It wouldn’t have made me ram the coffee pot under the faucet with such force if he had actually sounded bitter about it. But he didn’t. He sounded like he did when he told me Santa Claus wasn’t real, like he knew something I was still too young to understand.

Another thing we got over the holidays was a new neighbor. A jogger. January 2nd, she puffed down the street, little drops of calories darkening her bright pink headband. I figured we wouldn’t see much of her after a week or so. I’ve never known anyone who got further with their resolutions than ordering lite beer. But it’s been almost a month and she hasn’t quit.
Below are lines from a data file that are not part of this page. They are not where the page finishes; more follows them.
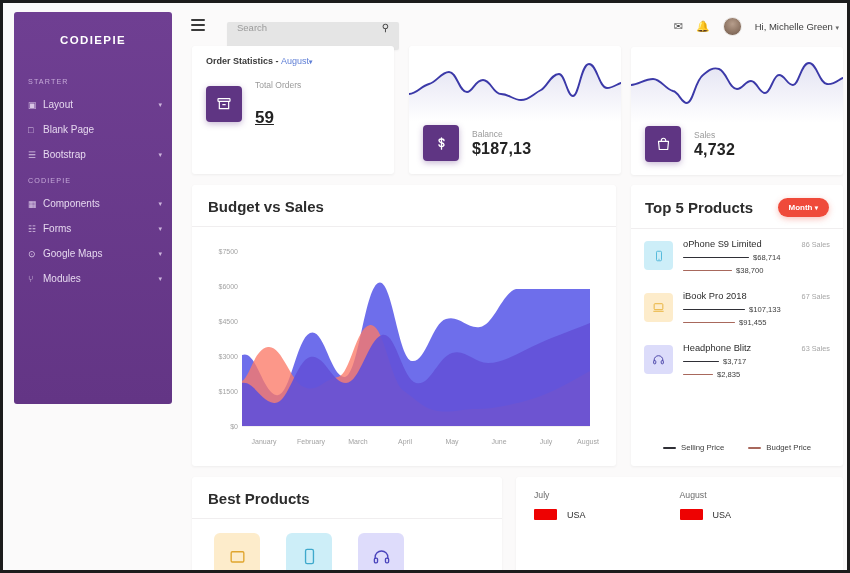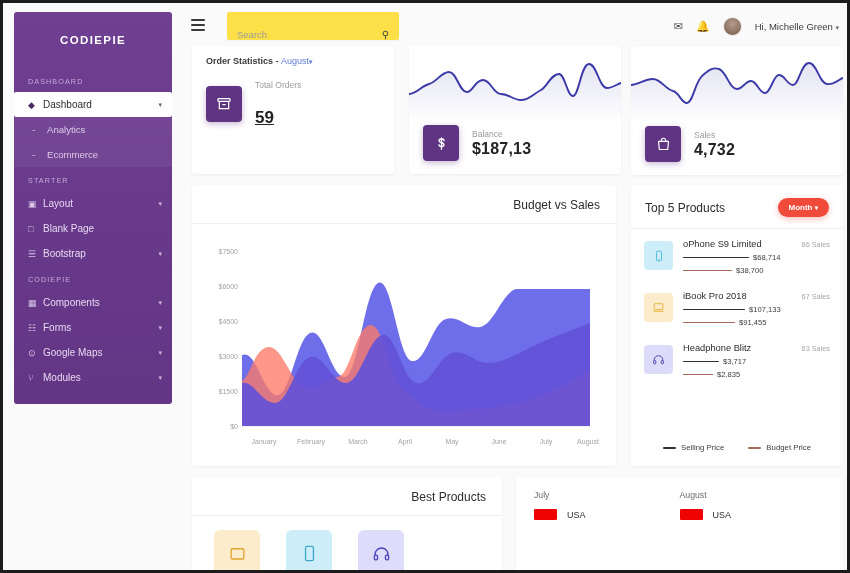"Search" .searchbox { align-items: flex-end -> flex-start; background: #fde047 -> #e5e5e5; top: 6px -> 16px }
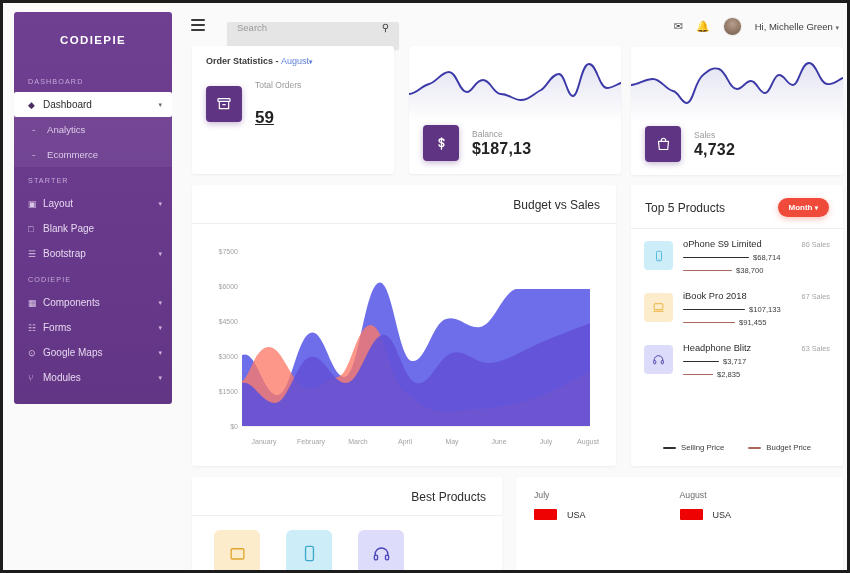"DASHBOARD" div { html: <div> <div>DASHBOARD</div> <div> <span>◆</span> <span>Dashboard</span> <span>▾</span> </div> <div> <div> <span>--</span> <span>Analytics</span> </div> <div> <span>--</span> <span>Ecommerce</span> </div> </div> </div> -> none }
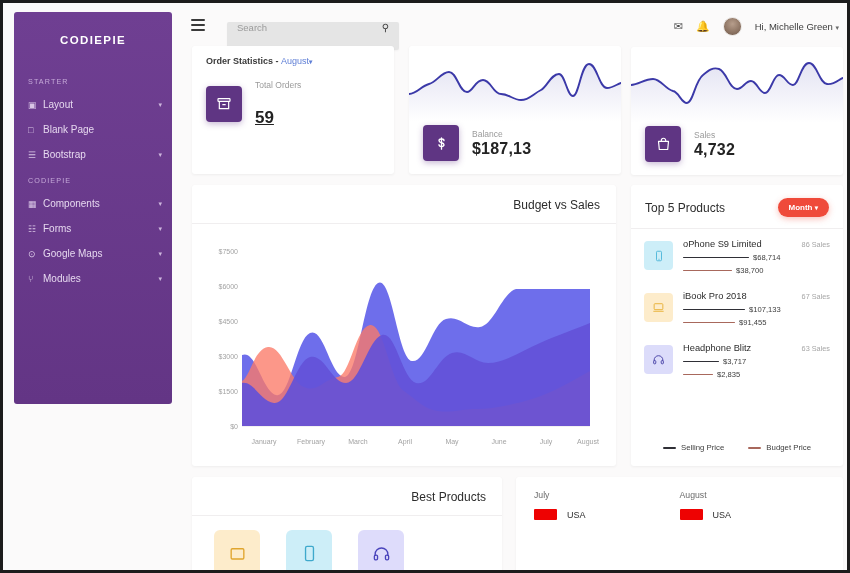"Budget vs Sales" .card-title { font-size: 12px -> 15px; font-weight: normal -> bold; text-align: right -> none }
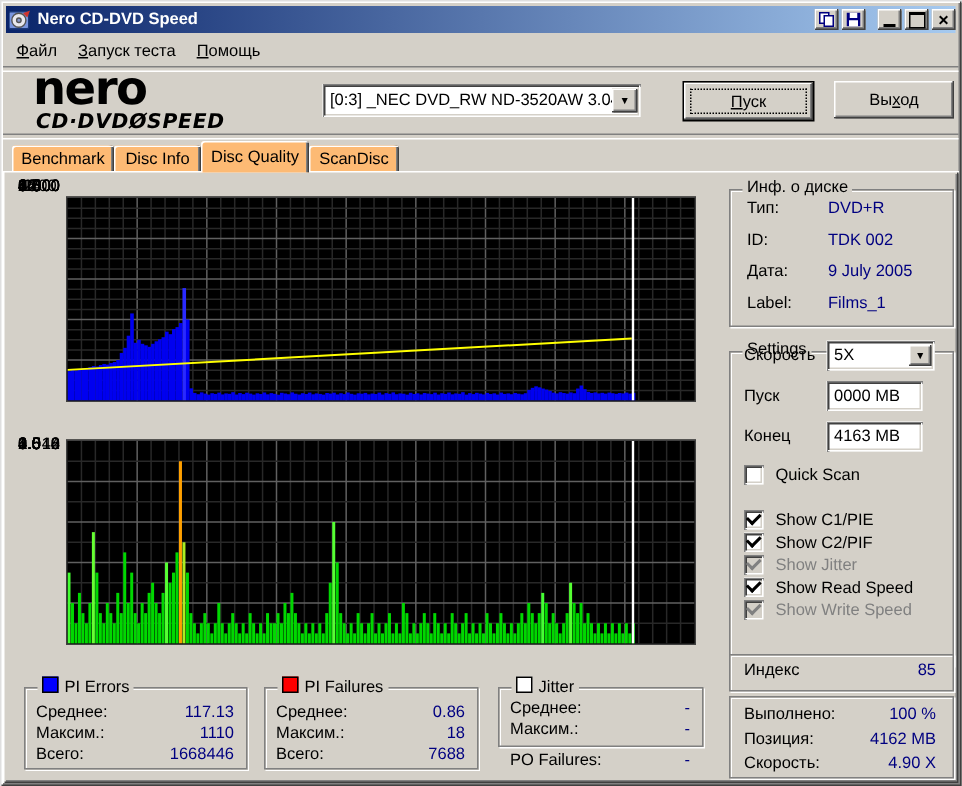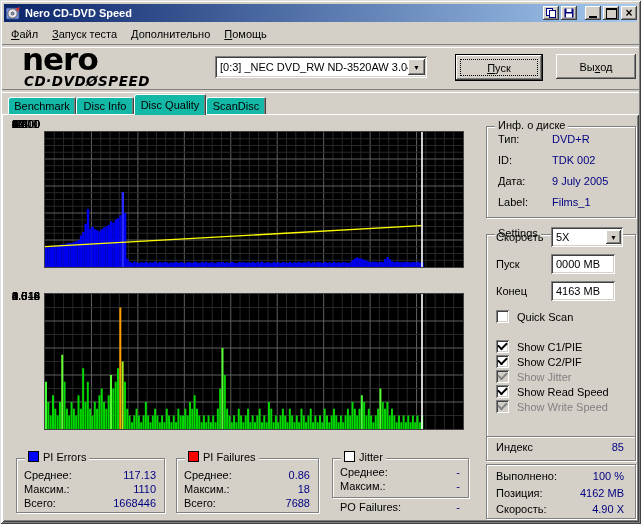"Дополнительно" span.menu-item { html: <span>Дополнительно</span> -> none }
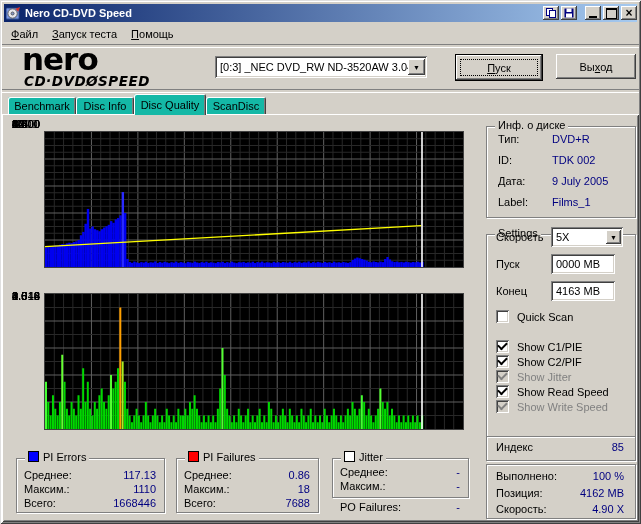"Benchmark" .tab { background: #14b8a6 -> #fdba74 }
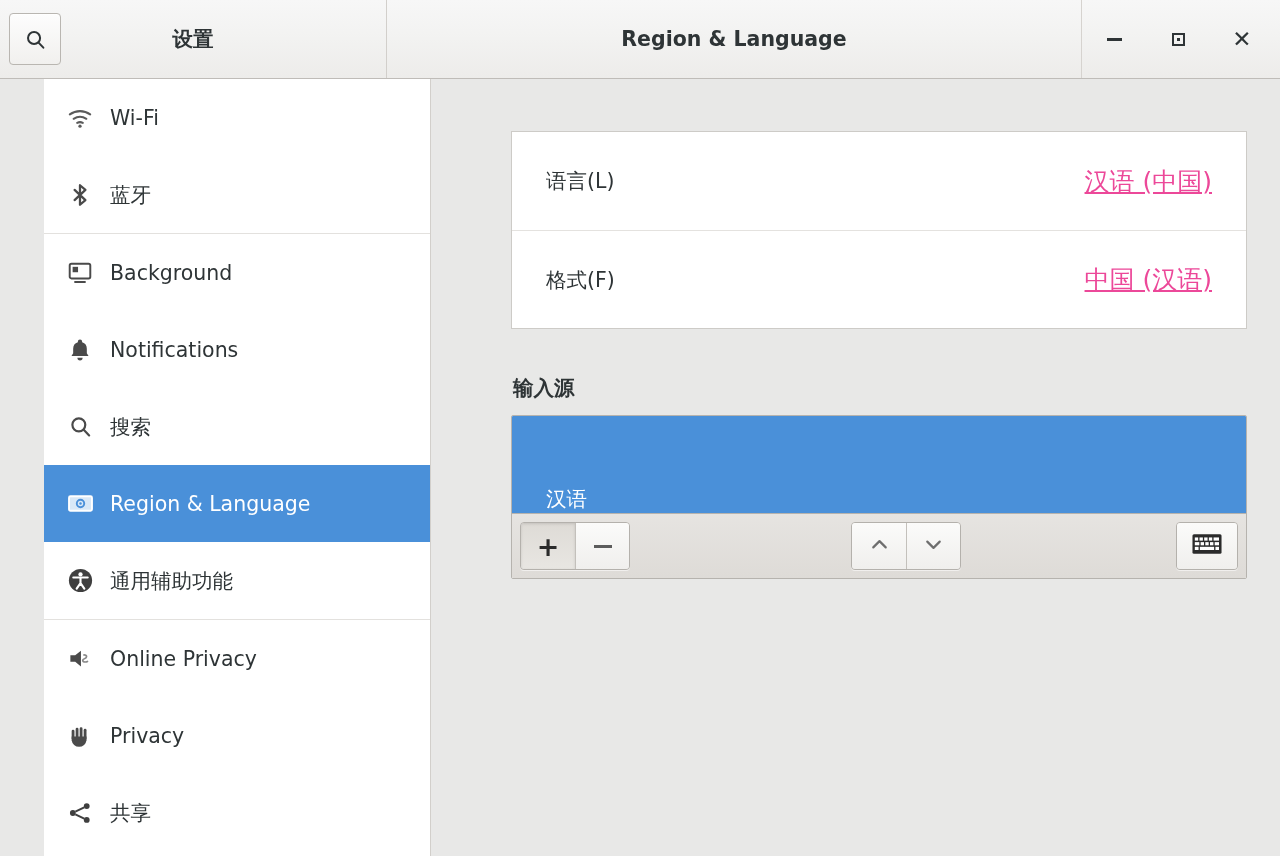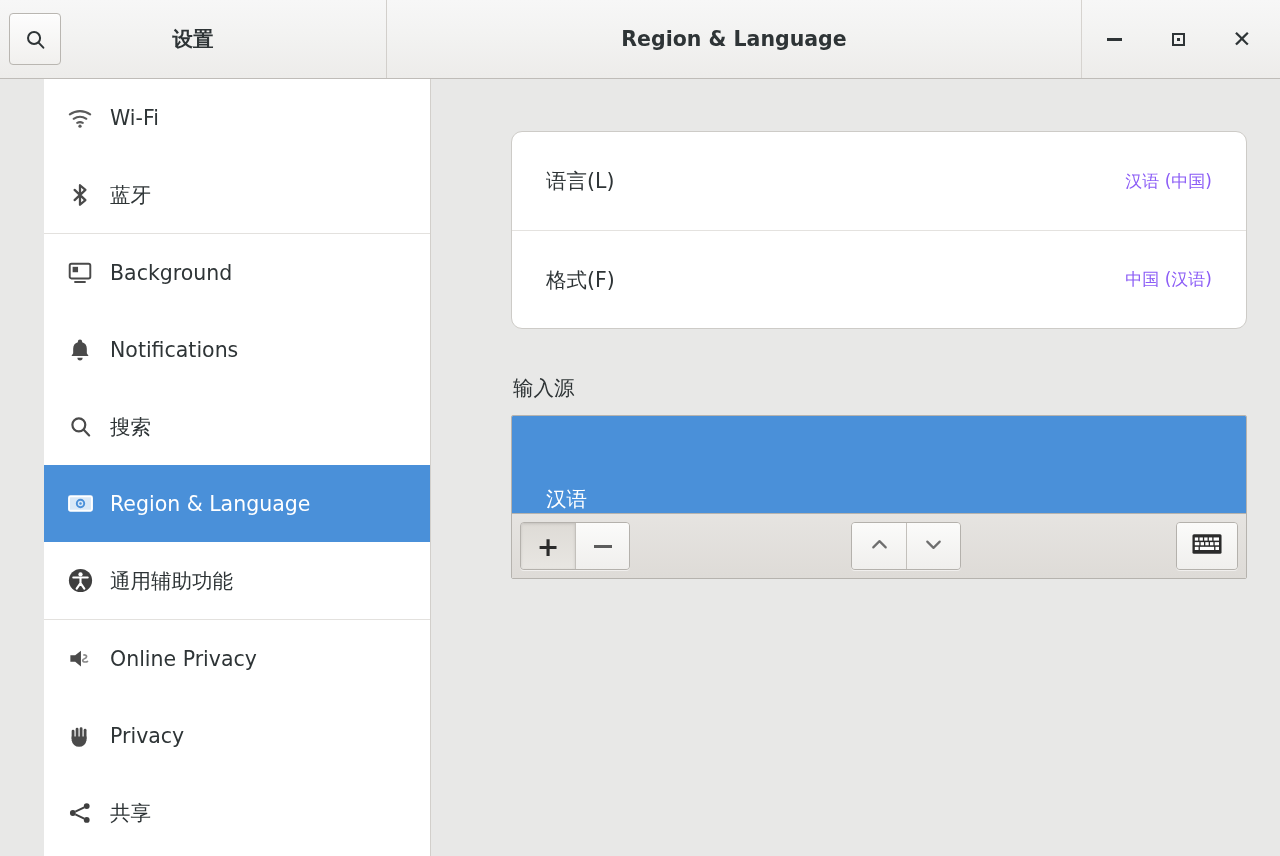"语言(L)" .list-frame { border-radius: 11px -> 0 }
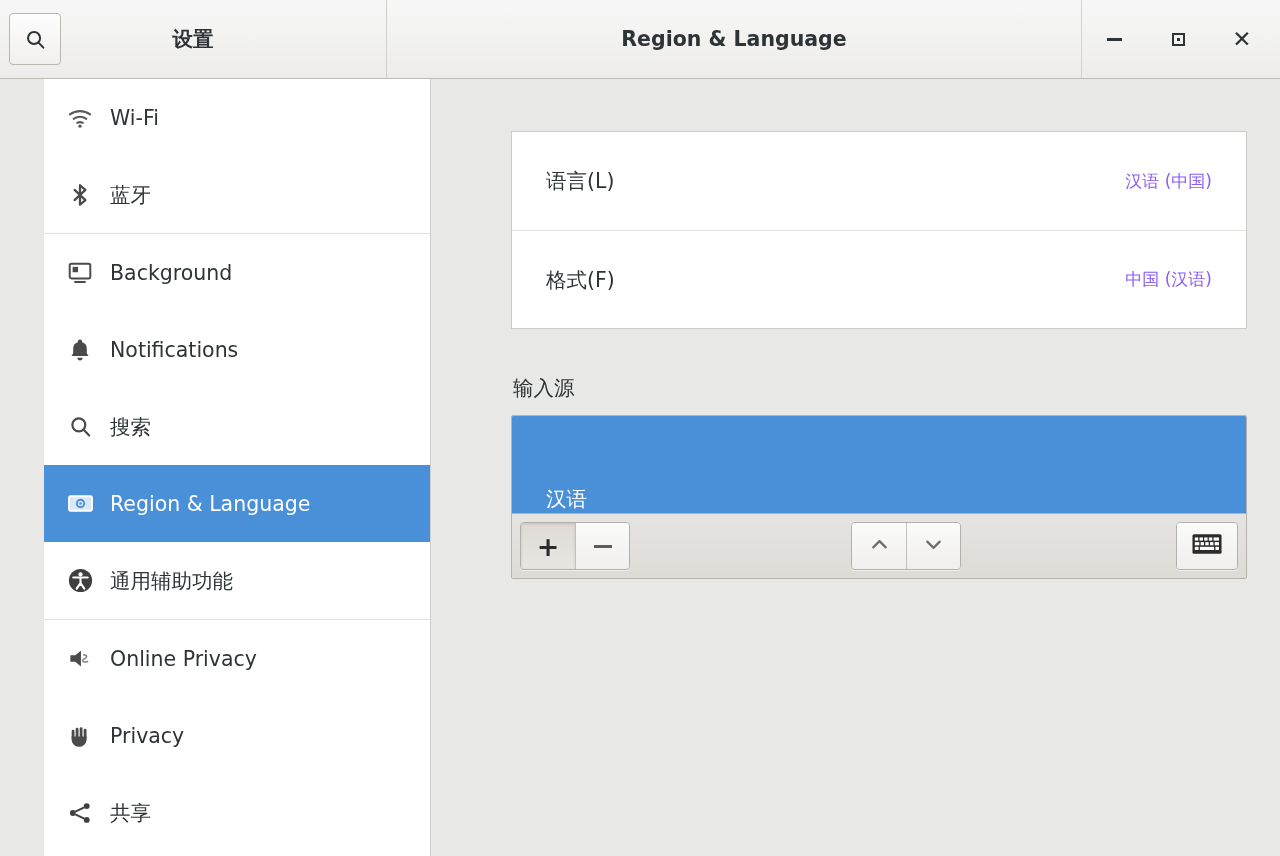"汉语 (中国)" .lr-value { color: #8b5cf6 -> #ec4899; font-size: 17px -> 25px; text-decoration: none -> underline }
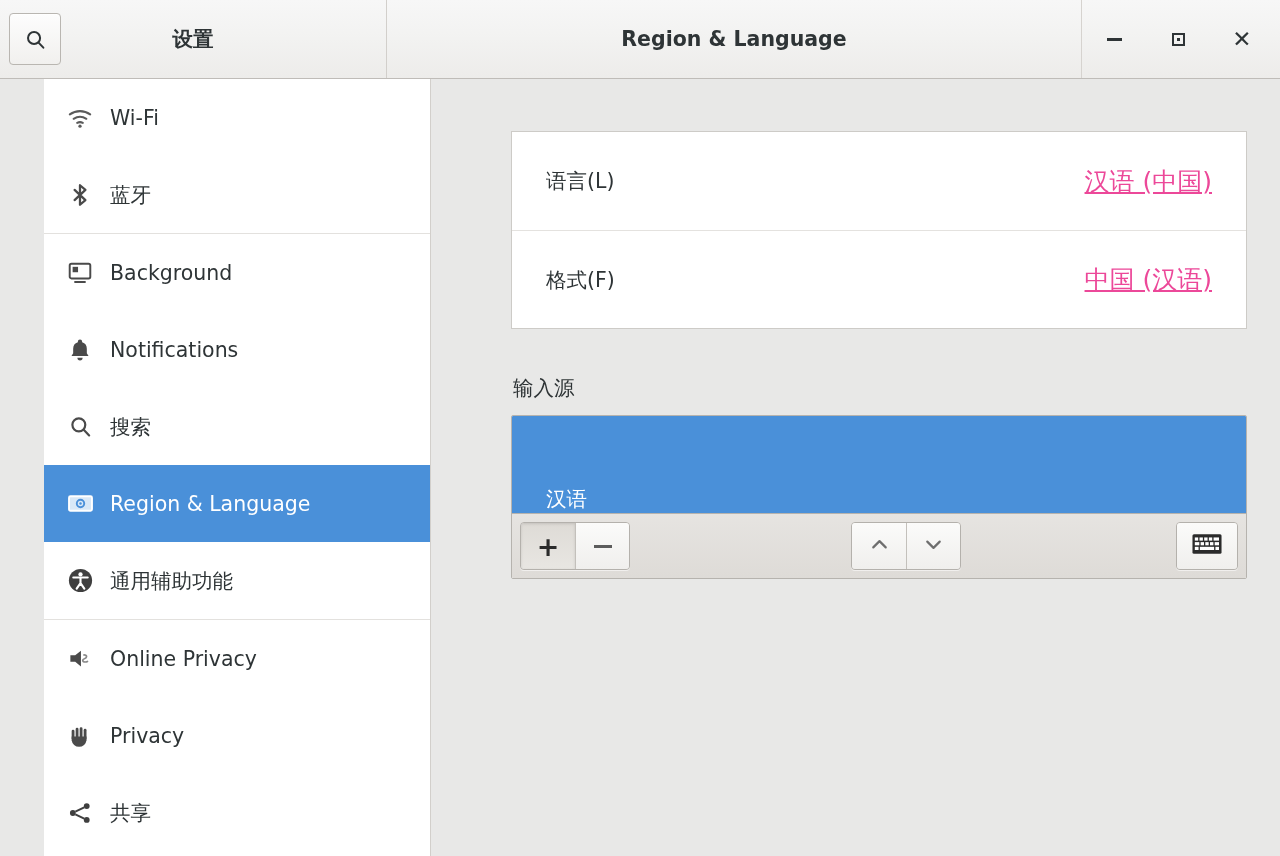"输入源" .section-title { font-weight: normal -> bold }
She’s got a husky dog that lopes along with her. I don’t mean a sleek gray one that could lead your dogsled team. I mean this shaggy, big brown thing that looks like it was a lumberjack in another life. She pants encouragement to it as they go, her ponytail bouncing in annoyingly perky time.

She calls the dog Max. I don’t know what she calls herself, despite several cheery waves (her) and blank stares (me). Since my abbreviated junior hockey career, I’ve never had much interest in fitness.

Every so often, Zem tows me along to the gym, or at least up to the 7th floor to fuss around with weights and flirt with the physio girls. He gets a lot of phone numbers and I almost always drop something on my toe.

Zem’s just shy of six and a half feet tall and built like a brick house. I’m almost as tall, but despite my auntie’s vigorous attempts to put some meat on my bones, I’ve always looked like a turkey whose neck isn’t worth wringing. A med student once told me I could pick up some extra cash modeling for her anatomy class, since my ribcage was so clearly depicted.

I try not to let it bother me. I’ve got my cover gigs to keep me busy on the weekends, and these days the tooth never goes over well, no matter how I spin it on a first date. Maybe I’d have better luck if Zem still played wingman. But I’ve stopped asking him to catch a show. He always said he’d get the next one, but he never did. Most Fridays he heads upstairs early and I hear him faking his way through the guitar solo of “Comfortably Numb” when I head out.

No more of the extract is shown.